Visualization With Python

Last updated: April 9th, 20202020-04-09Project preview

rmotr


Visualization with python

Is a Picture Worth A Thousand Words?

Data visualization is an important skill in machine learning that uses an array of static and interactive visuals within a specific context, to help people understand and make sense of large amounts of data.

Also since a picture is worth a thousand words, plots and graphs can be very effective in conveying a clear description of the data especially when disclosing findings to an audience or sharing the data with other peer data scientists.

In this lesson, we will dive into details of data visualization with Matplotlib and Seaborn.

green-divider

Why Visualization?

Data Visualization involves producing images that communicate relationships among the represented data to viewers of the images. This communication is achieved through the use of a systematic mapping between graphic marks and data values in the creation of the visualization.

Why is data visualization important?

Because of the way the human brain processes information, using charts or graphs to visualize large amounts of complex data is easier than poring over spreadsheets or reports. Data visualization is a quick, easy way to convey concepts in a universal manner – and you can experiment with different scenarios by making slight adjustments.

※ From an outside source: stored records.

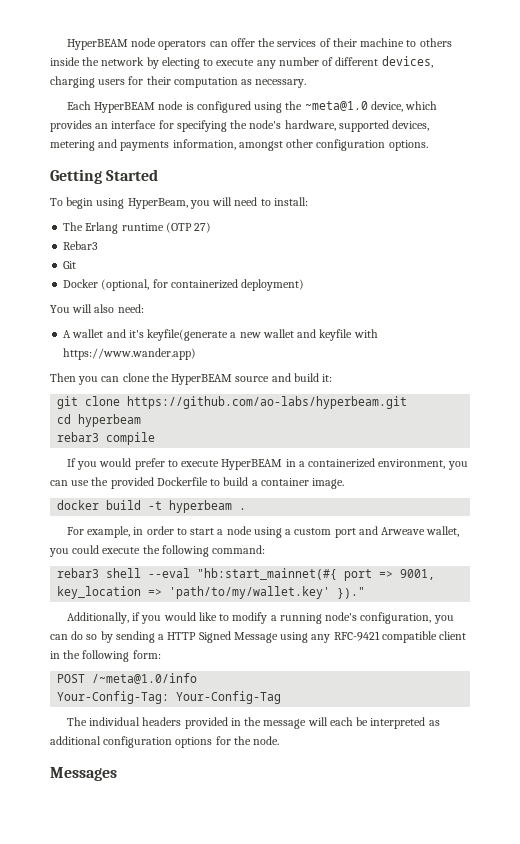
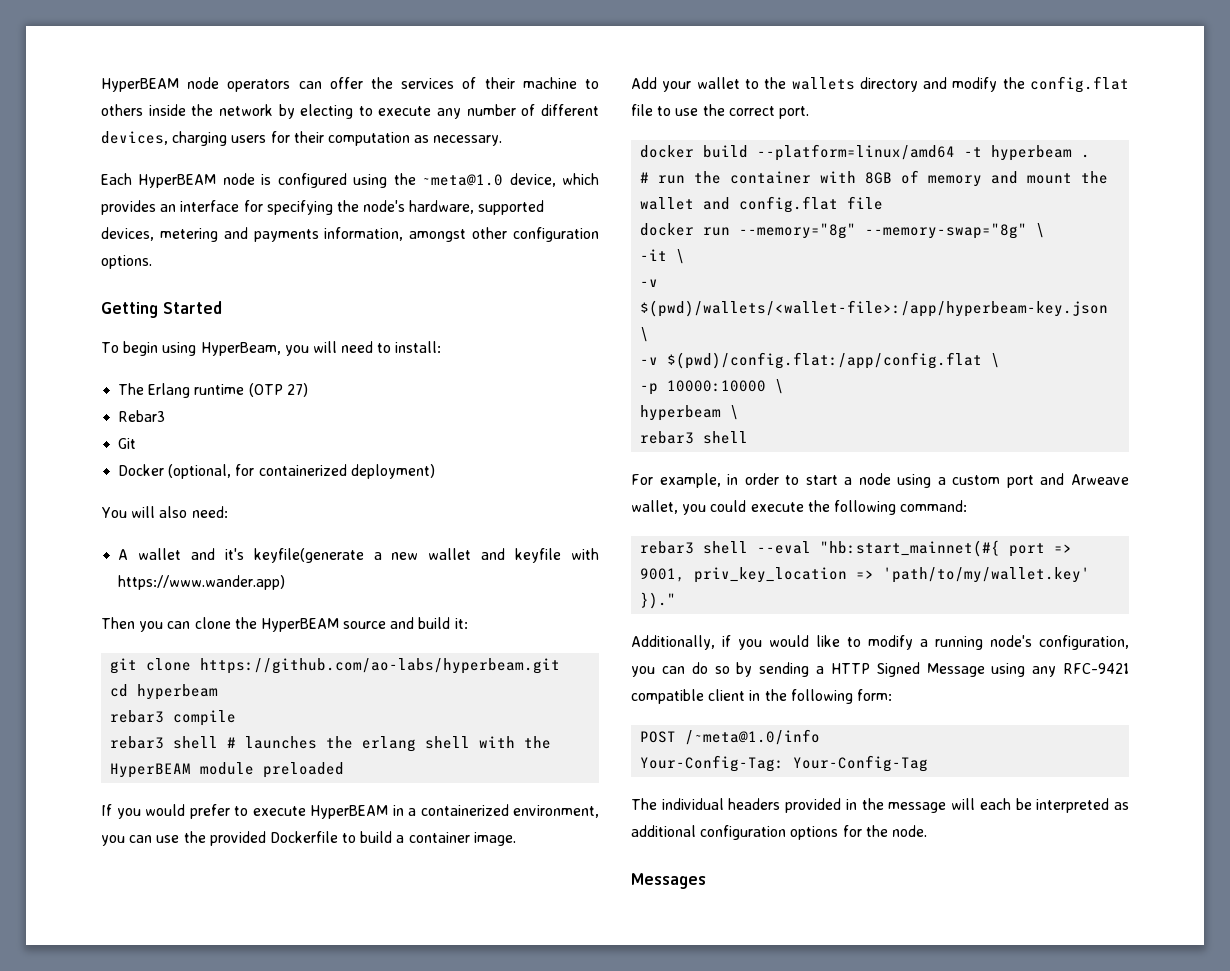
+ rebar3 shell # launches the erlang shell with the HyperBEAM module preloaded
+ Add your wallet to the wallets directory and modify the config.flat file to use the correct port.
- docker build -t hyperbeam .
+ docker build --platform=linux/amd64 -t hyperbeam .
+ # run the container with 8GB of memory and mount the wallet and config.flat file
+ docker run --memory="8g" --memory-swap="8g" \
+ -it \
+ -v $(pwd)/wallets/<wallet-file>:/app/hyperbeam-key.json \
+ -v $(pwd)/config.flat:/app/config.flat \
+ -p 10000:10000 \
+ hyperbeam \
+ rebar3 shell
- rebar3 shell --eval "hb:start_mainnet(#{ port => 9001, key_location => 'path/to/my/wallet.key' })."
+ rebar3 shell --eval "hb:start_mainnet(#{ port => 9001, priv_key_location => 'path/to/my/wallet.key' })."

Data visualization can also:

  • Identify areas that need attention or improvement.
  • Clarify which factors influence customer behavior.
  • Help you understand which products to place where.
  • Predict sales volumes.

Extra

How to spot a misleading graph - Lea Gaslowitz

When used well, graphs can help us intuitively grasp complex data. But as visual software has enabled more usage of graphs throughout all media, it has also made them easier to use in a careless or dishonest way — and as it turns out, there are plenty of ways graphs can mislead and outright manipulate. Lea Gaslowitz shares some things to look out for. To watch the video go to

https://ed.ted.com/lessons/how-to-spot-a-misleading-graph-lea-gaslowitz

green-divider

Plotting data with Python

Two of Python’s greatest visualization tools are Matplotlib and Seaborn. Seaborn library is basically based on Matplotlib.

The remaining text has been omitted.